Implementation of the Recurrence for the AR(1)

function f(x;a, b, c)
  mu = x[1]
  v = x[2]
  return [a * mu + b, a^2 * v + c^2]
end
x_0 = [-3.0, 0.6]
T = 5
x = iterate_map(x -> f(x; a, b, c), x_0, T)

2×6 Matrix{Float64}:
 -3.0  -2.6    -2.24     -1.916    -1.6244   -1.36196
  0.6   0.736   0.84616   0.93539   1.00767   1.06621

Using Matrices

\[ x_{t+1} = \underbrace{\begin{bmatrix} a & 0 \\ 0 & a^2 \end{bmatrix}}_{\equiv A} x_t + \underbrace{\begin{bmatrix} b \\ c^2 \end{bmatrix}}_{\equiv B} \]

A = [a 0; 0 a^2]
B = [b; c^2]
x = iterate_map(x -> A * x + B, x_0, T)

2×6 Matrix{Float64}:
 -3.0  -2.6    -2.24     -1.916    -1.6244   -1.36196
  0.6   0.736   0.84616   0.93539   1.00767   1.06621

Fixed Point?

Whenever you have maps, you can ask whether a fixed point exists
This is especially easy to check here. Solve,
- \(\mu = a \mu + b \implies \mu = \frac{b}{1-a}\)
- \(v = a^2 v + c^2 \implies v = \frac{c^2}{1-a^2}\)
Lets check for a fixed point numerically

sol = fixedpoint(x -> A * x + B, x_0)
@show sol.zero
@show b/(1-a), c^2/(1-a^2);

sol.zero = [1.0000000000000266, 1.3157894736842035]
(b / (1 - a), c ^ 2 / (1 - a ^ 2)) = (1.0000000000000002, 1.3157894736842108)

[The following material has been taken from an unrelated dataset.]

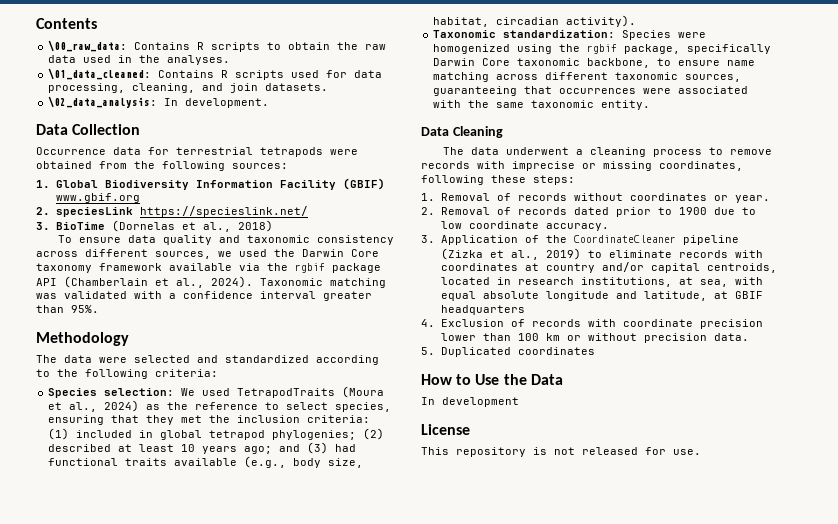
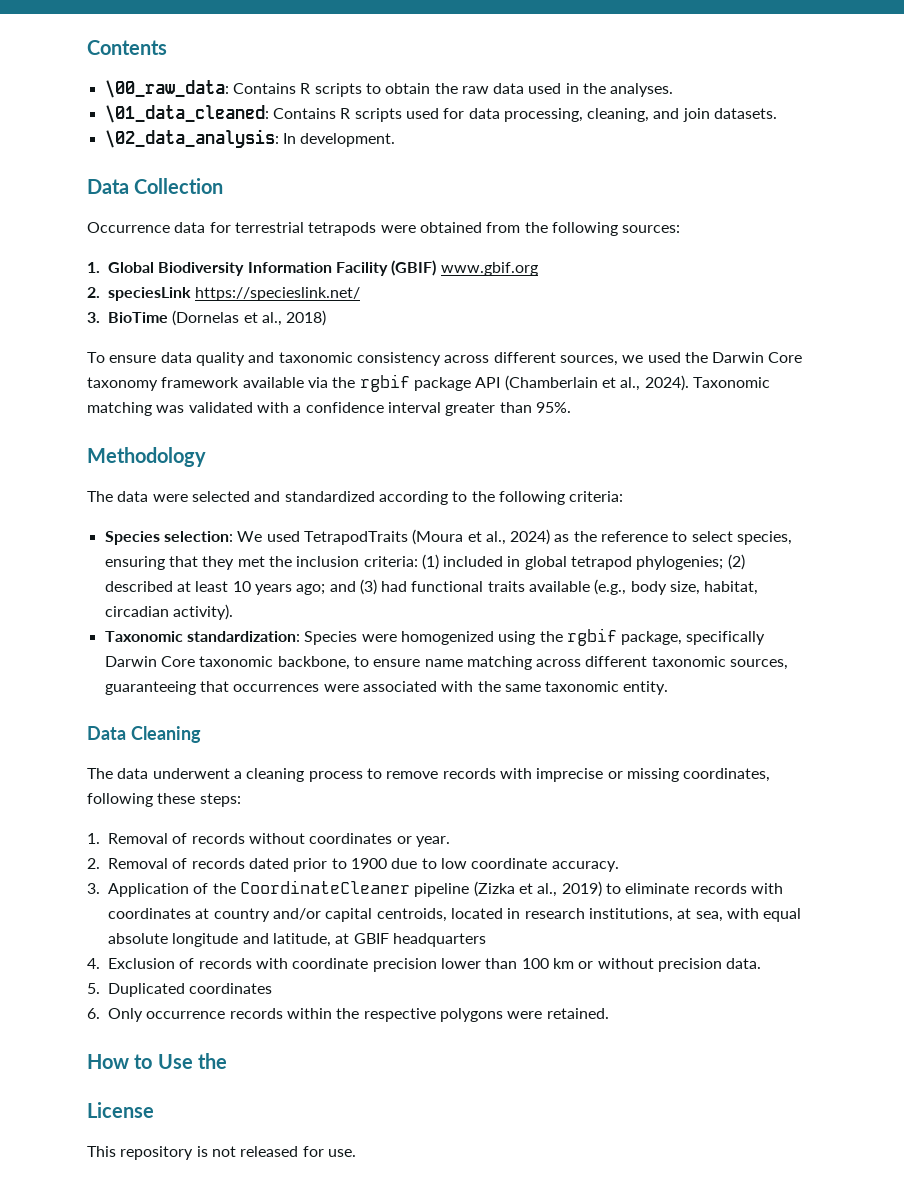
+ 6. Only occurrence records within the respective polygons were retained.
- How to Use the Data
- In development
+ How to Use the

Existence of a Fixed Point

The important of \(a\) is also clear when we look at the \(A\) matrix
We know the eigenvalues of a diagonal matrix are the diagonal elements
- i.e., \(\lambda_1 = a\) and \(\lambda_2 = a^2\)
If \(|a| < 1\), then \(a^2 < |a| < 1\) and hence the maxim absolute value of the eigenvalues below 1
As we saw in the univariate case, conditions of this sort were crucial to determine whether the systems would converge
We will see more complicated versions of the \(A\) matrix as we move into richer “state space models”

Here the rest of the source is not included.